Early visitors, US and South African shows in background, Diesel Factory A5, PIP 2013

Hanging Tint, Diesel Factory A5, PIP 2013

The PIP 2013 compendium, titled 2013 China Pingyao International Photography Festival, will not be available from New Zealand shops because PIP's local government and central government backers do not print enough, and don't seem to understand that what happens at PIP is of interest to a far larger audience than just those who can attend the festival. They might not sell like fresh dumplings, but their yearly publications should be treasured as a record of the progress of photography as a means of communication and expression in China. As such, they should be in every important art library. But having said this, my confidence was dented when I could not readily get approval from the best Fine Arts Library in New Zealand (Elam's) to buy the copy of last year's compendium that I had purchased on spec for them.

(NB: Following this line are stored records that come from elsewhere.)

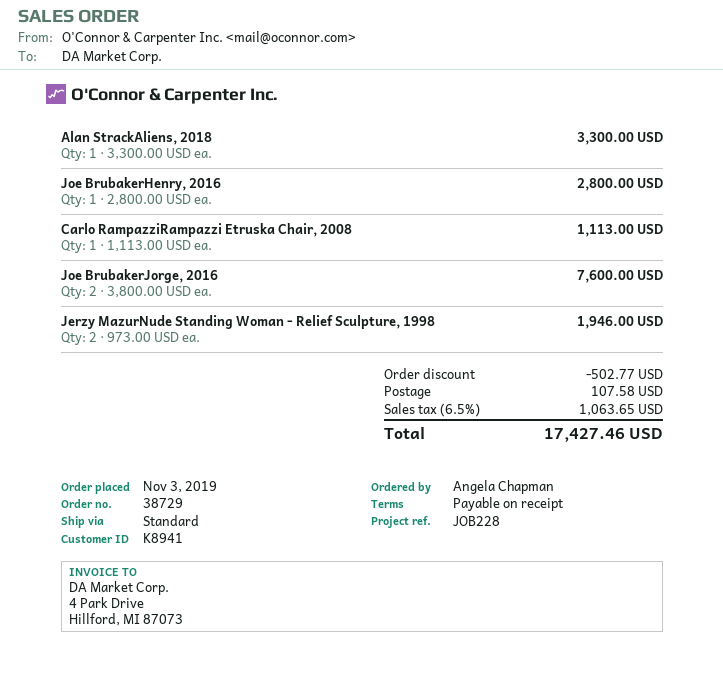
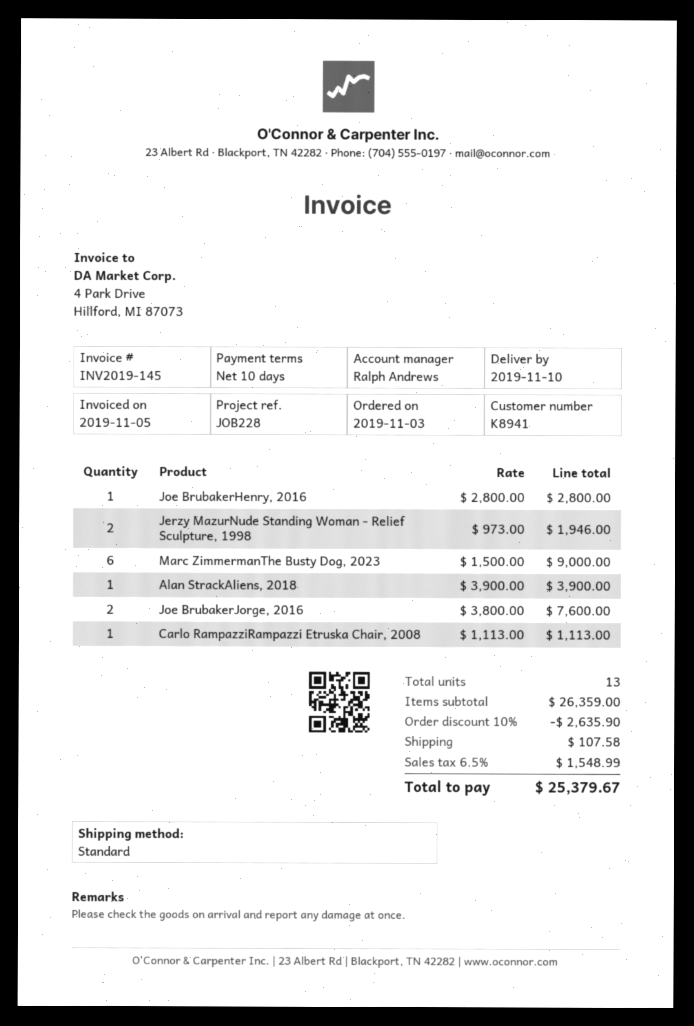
payment terms: on receipt -> 10 days
Alan StrackAliens, 2018: 1 x 3300.00 = 3300.00 -> 1 x 3900.00 = 3900.00
Marc ZimmermanThe Busty Dog, 2023: none -> 6 x 1500.00 = 9000.00
discount: 502.77 -> 2635.90
tax: 6.5% = 1063.65 -> 6.5% = 1548.99
total: 17427.46 -> 25379.67

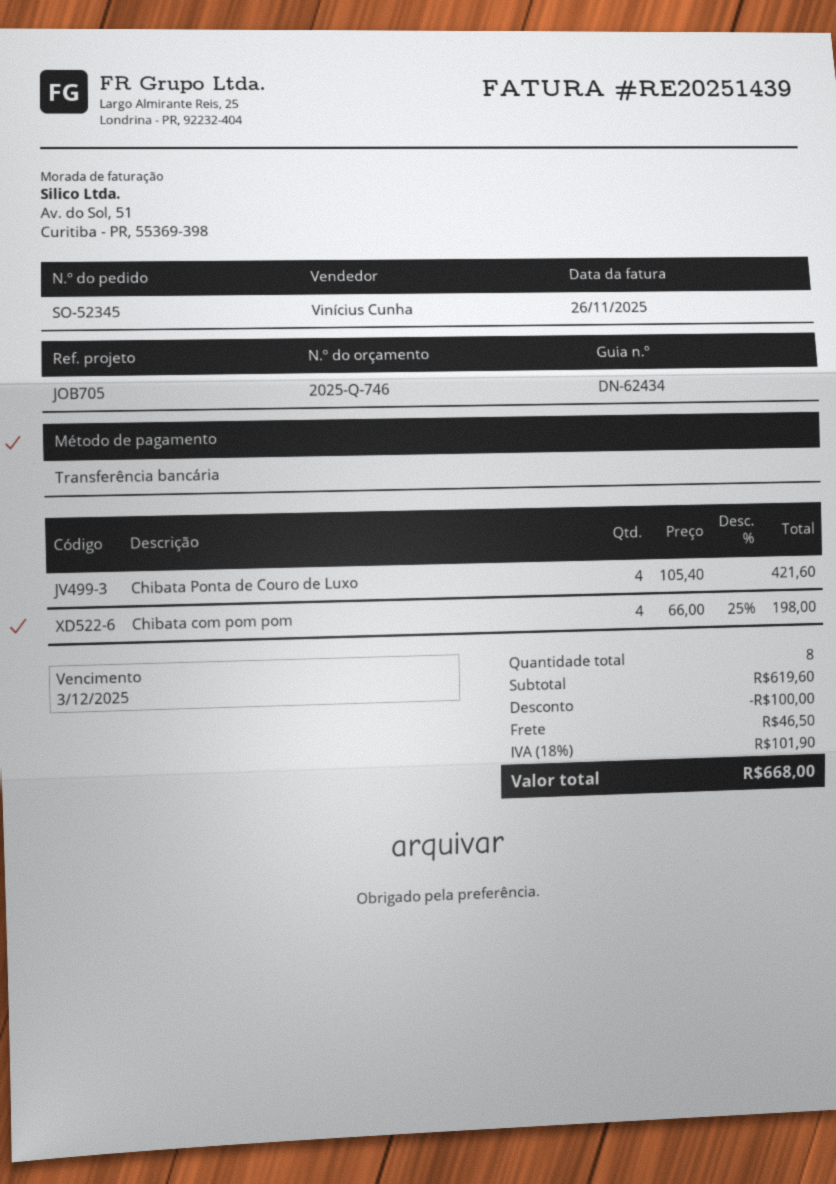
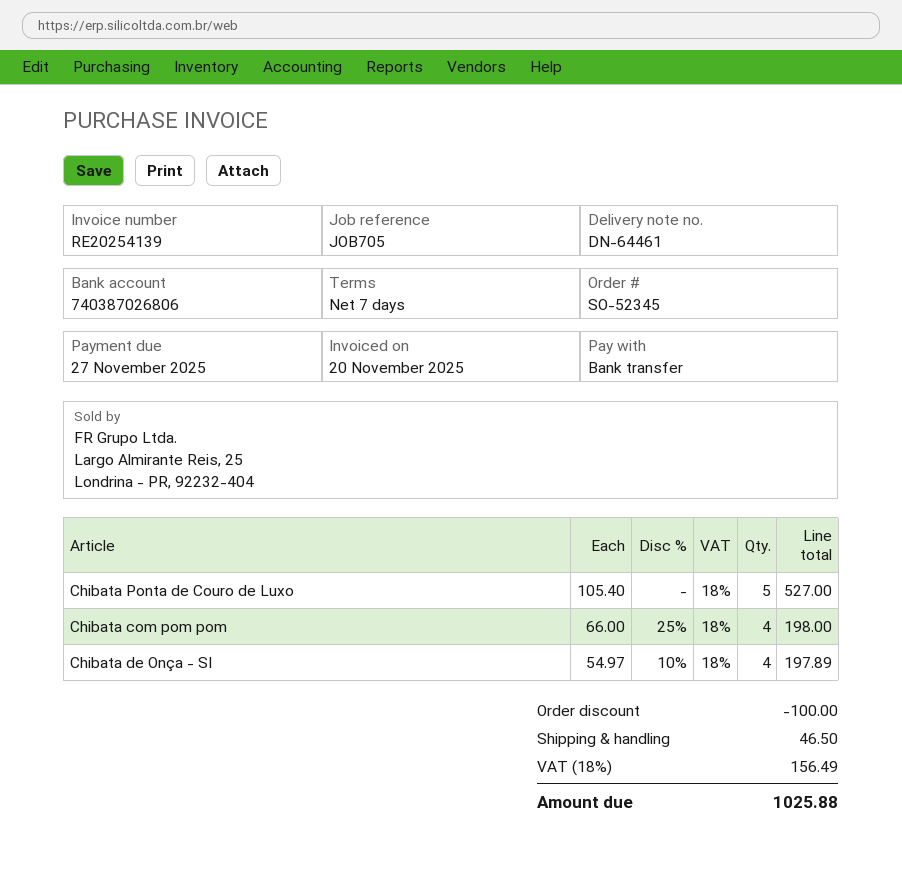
delivery note number: DN-62434 -> DN-64461
invoice number: RE20251439 -> RE20254139
invoice date: 2025-11-26 -> 2025-11-20
due date: 2025-12-03 -> 2025-11-27
Chibata Ponta de Couro de Luxo: 4 x 105.40 = 421.60 -> 5 x 105.40 = 527.00
Chibata de Onça - SI: none -> 4 x 54.97 - 10% = 197.89
tax: 18% = 101.90 -> 18% = 156.49
total: 668.00 -> 1025.88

Chinese photography, you see, like New Zealand photography 40 years ago in our own country, is not yet being recognised for its scope or vitality. Even PhotoForum, understandably, because of its primary mandate to promote New Zealand photography, has been slow to showcase outstanding work from The Peoples Republic of China.
Nor, for that matter, is the New Zealand art scene properly celebrating the work of Chinese New Zealanders like Diana Wong and KT Ho. Part of the problem is the Chinese reticence to put themselves forward, but also there can be a language and cultural barrier, not to mention an individual's personality, behind their modesty. Our NZ Chinese artists have their own clubs, such as Photo Whisper, and the United Chinese Photography Association of New Zealand, which recently had a show in Parliament Buildings, opened by Prime Minister John Key. They also produced a book, The Land of the Long White Cloud - New Zealand through Chinese Lens (sic.) as a heartfelt eulogy to the natural beauty of our small island nation, expressed, usually, with exceptional technical competence. Yes... but...!  I am not certain, however, if anybody capable of writing a critical review was ever shown it, let alone giving public expression of the serious attention it deserves.
Nor is going to be easy to get New Zealand institutions to exhibit outstanding Chinese photography in meaningful ways, or within the rapid timelines expected by many Chinese. We all know that pictures can still strip away some of the language barriers and political grandstanding that tends to stunt serious attempts to communicate and educate. New Zealanders know that the true value of overseas experience is to discover who they are and what it means to be a citizen of the South Pacific.  From this end, in China, there is a queue of exemplary photographers who would like to show their work overseas, and study at first hand the work of admired occidental peers. All they need is the kind of helping hand extended by practitioners from all around the world, whom they meet at Pingyao and other festivals, which are veritable hives of networking and good will.  
JBTat Love Begonia exhibition PIP 2013

Note. Unless otherwise stated I am guilty of taking these photographs.